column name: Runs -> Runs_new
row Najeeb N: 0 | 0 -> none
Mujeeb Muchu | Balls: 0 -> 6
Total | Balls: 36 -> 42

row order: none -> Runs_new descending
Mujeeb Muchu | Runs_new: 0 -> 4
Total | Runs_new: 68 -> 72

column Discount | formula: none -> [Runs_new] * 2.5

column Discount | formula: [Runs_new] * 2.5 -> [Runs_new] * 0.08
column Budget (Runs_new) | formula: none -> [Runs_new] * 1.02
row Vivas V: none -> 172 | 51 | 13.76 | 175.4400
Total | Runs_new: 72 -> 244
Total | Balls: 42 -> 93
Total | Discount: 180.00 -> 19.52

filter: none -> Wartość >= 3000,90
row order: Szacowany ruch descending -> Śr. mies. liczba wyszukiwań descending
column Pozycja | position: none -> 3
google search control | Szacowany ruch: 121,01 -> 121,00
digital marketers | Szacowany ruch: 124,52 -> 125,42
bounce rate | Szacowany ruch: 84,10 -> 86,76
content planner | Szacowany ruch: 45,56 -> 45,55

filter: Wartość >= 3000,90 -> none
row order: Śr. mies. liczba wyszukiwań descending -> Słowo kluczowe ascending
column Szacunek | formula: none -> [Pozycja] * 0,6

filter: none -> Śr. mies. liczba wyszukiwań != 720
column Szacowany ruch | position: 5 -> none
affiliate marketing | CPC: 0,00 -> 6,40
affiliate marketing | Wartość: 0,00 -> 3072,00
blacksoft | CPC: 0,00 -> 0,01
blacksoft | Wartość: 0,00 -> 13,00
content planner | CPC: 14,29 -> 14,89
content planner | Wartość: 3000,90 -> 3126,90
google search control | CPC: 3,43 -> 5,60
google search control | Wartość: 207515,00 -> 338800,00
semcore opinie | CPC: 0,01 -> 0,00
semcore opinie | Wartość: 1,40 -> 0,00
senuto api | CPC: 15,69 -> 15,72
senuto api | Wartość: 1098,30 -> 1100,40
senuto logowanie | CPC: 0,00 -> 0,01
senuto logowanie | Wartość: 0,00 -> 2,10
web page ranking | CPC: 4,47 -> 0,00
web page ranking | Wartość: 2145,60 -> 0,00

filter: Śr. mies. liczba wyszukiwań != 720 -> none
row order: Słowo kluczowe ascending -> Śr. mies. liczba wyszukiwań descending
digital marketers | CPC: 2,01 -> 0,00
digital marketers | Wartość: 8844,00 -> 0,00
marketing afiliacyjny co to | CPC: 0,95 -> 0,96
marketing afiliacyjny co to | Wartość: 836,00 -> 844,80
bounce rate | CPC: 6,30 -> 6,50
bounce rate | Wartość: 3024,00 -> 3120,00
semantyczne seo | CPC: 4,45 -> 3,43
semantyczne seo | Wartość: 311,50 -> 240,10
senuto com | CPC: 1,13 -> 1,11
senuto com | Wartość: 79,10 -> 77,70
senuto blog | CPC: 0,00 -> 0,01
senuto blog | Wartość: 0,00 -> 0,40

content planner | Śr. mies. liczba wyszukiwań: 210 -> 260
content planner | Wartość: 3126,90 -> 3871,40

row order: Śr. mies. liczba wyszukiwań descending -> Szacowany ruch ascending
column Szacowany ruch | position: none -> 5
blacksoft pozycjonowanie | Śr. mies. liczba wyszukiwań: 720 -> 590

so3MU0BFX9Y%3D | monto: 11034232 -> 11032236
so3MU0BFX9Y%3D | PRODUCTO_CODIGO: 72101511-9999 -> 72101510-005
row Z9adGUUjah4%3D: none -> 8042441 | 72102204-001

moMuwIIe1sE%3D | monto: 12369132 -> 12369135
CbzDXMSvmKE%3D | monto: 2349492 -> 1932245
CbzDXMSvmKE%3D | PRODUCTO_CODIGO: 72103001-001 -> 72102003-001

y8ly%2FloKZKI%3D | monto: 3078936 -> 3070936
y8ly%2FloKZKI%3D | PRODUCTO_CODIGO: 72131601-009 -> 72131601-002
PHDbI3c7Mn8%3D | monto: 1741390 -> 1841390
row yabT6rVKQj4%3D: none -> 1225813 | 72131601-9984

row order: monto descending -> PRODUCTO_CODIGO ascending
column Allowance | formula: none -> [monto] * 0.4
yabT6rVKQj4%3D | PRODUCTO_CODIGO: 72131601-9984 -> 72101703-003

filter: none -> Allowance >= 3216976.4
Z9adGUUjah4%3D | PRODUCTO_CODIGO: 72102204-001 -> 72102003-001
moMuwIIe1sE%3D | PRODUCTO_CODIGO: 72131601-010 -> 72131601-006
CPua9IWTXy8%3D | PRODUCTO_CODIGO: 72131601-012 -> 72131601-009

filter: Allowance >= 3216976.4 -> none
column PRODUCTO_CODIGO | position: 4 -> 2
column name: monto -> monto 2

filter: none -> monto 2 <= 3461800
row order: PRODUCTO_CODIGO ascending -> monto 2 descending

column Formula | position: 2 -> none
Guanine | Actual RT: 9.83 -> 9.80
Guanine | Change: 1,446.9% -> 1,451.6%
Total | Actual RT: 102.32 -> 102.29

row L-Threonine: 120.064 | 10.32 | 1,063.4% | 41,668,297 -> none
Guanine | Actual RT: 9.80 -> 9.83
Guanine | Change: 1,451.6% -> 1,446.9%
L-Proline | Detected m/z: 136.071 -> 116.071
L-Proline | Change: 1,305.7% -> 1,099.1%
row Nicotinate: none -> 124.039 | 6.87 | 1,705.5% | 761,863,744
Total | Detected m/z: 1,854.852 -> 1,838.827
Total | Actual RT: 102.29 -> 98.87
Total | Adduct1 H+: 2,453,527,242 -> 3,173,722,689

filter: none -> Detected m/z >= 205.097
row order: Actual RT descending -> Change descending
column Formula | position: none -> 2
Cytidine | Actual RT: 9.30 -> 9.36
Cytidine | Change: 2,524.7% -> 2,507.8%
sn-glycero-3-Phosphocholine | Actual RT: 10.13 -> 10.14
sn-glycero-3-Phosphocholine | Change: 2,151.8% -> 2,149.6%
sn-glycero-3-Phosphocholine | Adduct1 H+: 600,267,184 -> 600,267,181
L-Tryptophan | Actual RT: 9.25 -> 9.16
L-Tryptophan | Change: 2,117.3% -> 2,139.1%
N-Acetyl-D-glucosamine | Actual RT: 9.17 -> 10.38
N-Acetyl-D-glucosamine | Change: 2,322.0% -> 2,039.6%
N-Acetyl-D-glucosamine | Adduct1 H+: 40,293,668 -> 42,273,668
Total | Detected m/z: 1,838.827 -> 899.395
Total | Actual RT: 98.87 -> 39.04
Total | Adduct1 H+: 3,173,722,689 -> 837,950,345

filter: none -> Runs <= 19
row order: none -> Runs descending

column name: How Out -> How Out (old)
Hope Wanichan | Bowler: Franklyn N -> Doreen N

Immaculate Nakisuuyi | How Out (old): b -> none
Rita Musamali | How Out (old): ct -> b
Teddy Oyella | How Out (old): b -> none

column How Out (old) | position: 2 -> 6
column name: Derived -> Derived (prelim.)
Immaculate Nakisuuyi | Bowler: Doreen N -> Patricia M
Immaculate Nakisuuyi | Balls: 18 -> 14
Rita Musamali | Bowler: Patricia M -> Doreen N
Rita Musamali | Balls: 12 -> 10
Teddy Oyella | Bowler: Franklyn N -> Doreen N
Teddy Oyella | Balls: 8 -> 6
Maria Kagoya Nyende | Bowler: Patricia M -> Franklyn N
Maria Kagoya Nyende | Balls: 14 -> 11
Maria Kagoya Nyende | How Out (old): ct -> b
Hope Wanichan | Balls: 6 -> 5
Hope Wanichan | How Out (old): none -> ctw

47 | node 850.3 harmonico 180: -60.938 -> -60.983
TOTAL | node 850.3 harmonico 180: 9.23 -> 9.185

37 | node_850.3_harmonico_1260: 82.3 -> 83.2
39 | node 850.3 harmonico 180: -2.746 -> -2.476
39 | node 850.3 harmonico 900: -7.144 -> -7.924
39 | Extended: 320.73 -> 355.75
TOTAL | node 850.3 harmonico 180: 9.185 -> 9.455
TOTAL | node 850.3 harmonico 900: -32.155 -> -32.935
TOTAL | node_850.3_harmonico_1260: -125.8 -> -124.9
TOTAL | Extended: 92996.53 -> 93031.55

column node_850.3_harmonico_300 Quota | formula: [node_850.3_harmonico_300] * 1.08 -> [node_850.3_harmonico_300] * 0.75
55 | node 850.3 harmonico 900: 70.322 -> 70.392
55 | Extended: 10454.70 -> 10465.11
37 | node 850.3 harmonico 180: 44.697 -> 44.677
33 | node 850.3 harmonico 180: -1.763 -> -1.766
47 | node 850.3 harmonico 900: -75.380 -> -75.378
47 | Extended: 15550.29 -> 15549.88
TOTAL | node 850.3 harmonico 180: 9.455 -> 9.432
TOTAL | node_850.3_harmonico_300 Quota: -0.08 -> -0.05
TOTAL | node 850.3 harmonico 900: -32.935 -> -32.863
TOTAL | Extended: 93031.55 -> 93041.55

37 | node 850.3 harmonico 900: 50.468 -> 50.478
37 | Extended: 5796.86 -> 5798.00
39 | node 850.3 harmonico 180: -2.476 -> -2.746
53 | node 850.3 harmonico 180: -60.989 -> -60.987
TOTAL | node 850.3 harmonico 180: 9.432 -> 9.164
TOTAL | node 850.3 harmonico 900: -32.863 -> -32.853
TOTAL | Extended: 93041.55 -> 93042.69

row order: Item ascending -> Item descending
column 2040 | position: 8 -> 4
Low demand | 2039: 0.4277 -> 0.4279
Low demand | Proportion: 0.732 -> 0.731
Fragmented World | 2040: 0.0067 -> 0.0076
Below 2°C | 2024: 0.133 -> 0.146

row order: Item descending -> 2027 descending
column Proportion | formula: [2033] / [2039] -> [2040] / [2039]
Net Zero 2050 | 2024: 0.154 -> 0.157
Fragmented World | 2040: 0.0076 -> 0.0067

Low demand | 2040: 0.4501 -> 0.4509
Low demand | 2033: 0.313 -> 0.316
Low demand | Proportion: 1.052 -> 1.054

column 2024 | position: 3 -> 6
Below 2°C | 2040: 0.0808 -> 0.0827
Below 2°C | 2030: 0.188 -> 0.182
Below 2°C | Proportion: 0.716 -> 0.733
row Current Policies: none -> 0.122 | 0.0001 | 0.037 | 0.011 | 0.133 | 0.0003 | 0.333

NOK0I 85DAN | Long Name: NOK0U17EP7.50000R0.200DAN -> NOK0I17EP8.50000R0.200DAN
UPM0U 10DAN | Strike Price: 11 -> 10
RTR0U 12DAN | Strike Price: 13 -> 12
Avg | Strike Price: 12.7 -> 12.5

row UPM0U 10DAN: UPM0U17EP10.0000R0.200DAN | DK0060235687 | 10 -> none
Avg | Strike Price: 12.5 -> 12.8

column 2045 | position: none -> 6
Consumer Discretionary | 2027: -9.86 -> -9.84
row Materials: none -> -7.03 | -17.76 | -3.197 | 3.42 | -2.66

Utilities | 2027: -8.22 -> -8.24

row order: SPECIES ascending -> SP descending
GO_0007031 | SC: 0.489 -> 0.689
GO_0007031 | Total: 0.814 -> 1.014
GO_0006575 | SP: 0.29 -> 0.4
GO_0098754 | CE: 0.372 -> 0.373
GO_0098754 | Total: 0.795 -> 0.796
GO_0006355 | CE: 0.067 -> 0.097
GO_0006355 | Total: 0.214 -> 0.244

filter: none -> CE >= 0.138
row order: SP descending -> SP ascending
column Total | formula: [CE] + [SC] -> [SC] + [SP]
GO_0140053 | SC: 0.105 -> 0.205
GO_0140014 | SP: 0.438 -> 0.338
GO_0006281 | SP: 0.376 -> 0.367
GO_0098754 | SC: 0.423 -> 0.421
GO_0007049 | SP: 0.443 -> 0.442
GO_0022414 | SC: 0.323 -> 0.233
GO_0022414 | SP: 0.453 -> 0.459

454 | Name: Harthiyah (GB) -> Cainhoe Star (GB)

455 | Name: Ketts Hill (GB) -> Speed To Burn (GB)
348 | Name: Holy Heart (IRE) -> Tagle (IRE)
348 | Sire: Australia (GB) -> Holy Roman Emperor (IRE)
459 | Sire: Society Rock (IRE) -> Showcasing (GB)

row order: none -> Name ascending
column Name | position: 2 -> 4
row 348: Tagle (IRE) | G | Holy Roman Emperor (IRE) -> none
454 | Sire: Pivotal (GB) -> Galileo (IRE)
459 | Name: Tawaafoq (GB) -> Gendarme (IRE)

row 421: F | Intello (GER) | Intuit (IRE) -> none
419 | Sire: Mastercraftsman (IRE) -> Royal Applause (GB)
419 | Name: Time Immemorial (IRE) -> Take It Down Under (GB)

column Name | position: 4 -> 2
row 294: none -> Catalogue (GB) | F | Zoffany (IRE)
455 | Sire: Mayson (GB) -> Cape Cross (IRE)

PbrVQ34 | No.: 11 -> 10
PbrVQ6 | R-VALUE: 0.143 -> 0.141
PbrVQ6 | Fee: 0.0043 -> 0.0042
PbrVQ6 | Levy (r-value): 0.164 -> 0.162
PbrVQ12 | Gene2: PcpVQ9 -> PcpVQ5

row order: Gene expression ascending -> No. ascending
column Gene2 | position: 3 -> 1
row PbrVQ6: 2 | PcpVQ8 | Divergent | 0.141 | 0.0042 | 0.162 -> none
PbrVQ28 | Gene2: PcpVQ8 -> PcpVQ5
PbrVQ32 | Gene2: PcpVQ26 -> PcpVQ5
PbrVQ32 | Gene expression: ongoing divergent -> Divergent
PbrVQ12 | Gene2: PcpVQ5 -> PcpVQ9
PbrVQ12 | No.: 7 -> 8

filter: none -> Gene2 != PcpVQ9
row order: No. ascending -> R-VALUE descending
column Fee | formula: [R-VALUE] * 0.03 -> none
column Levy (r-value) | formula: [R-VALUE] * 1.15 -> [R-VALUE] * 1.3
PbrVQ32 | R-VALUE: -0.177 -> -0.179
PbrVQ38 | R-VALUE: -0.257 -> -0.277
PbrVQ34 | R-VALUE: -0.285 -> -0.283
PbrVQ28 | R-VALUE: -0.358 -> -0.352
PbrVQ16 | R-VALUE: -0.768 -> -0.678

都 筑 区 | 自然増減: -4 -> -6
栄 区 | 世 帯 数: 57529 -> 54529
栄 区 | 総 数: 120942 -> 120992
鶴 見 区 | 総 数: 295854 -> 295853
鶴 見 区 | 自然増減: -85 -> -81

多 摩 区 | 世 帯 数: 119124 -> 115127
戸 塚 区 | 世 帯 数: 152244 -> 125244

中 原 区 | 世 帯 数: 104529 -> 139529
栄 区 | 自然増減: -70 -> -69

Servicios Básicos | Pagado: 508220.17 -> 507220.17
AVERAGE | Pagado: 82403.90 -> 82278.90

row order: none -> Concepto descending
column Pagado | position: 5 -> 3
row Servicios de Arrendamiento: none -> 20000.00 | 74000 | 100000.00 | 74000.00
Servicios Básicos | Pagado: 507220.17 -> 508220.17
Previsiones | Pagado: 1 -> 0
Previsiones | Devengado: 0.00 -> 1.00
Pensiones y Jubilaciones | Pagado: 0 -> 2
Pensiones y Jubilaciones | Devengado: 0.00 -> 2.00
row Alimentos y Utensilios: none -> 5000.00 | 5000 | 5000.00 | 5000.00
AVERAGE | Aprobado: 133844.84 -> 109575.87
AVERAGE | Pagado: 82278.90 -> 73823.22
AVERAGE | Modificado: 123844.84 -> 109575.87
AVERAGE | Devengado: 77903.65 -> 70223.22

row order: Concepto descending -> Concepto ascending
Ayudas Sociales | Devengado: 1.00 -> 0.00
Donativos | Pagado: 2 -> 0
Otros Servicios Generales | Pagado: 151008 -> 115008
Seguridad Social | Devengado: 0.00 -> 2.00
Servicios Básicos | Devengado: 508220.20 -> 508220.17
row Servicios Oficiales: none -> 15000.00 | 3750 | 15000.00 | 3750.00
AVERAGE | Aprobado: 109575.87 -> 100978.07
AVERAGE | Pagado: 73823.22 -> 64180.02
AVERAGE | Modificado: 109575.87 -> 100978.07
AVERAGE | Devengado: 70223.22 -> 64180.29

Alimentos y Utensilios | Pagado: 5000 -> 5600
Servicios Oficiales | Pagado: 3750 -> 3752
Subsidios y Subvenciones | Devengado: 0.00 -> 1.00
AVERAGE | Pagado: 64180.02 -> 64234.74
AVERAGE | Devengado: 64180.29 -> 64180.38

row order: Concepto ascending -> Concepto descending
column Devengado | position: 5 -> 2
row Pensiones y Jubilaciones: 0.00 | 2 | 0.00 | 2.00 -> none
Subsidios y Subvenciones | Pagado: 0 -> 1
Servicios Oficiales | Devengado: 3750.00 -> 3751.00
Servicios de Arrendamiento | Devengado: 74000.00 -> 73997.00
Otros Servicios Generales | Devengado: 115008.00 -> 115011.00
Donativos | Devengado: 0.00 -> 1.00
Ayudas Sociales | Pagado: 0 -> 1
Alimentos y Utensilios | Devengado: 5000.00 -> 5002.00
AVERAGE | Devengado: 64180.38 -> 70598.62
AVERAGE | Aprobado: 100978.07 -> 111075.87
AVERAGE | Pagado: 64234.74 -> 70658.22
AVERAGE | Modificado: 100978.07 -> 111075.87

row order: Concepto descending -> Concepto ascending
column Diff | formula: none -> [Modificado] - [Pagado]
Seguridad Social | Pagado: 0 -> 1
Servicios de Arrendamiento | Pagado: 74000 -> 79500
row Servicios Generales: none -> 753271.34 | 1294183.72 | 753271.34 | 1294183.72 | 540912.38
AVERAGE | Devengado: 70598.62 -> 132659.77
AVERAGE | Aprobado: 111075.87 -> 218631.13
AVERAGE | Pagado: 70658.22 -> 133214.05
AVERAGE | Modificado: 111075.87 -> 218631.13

□ □ □ □

__About this task__: Whenever a line in the entries above includes the word "Actual", pull that line out.

__Exercise response__:
Guanine | Actual RT: 9.83 -> 9.80
Total | Actual RT: 102.32 -> 102.29
Guanine | Actual RT: 9.80 -> 9.83
Total | Actual RT: 102.29 -> 98.87
row order: Actual RT descending -> Change descending
Cytidine | Actual RT: 9.30 -> 9.36
sn-glycero-3-Phosphocholine | Actual RT: 10.13 -> 10.14
L-Tryptophan | Actual RT: 9.25 -> 9.16
N-Acetyl-D-glucosamine | Actual RT: 9.17 -> 10.38
Total | Actual RT: 98.87 -> 39.04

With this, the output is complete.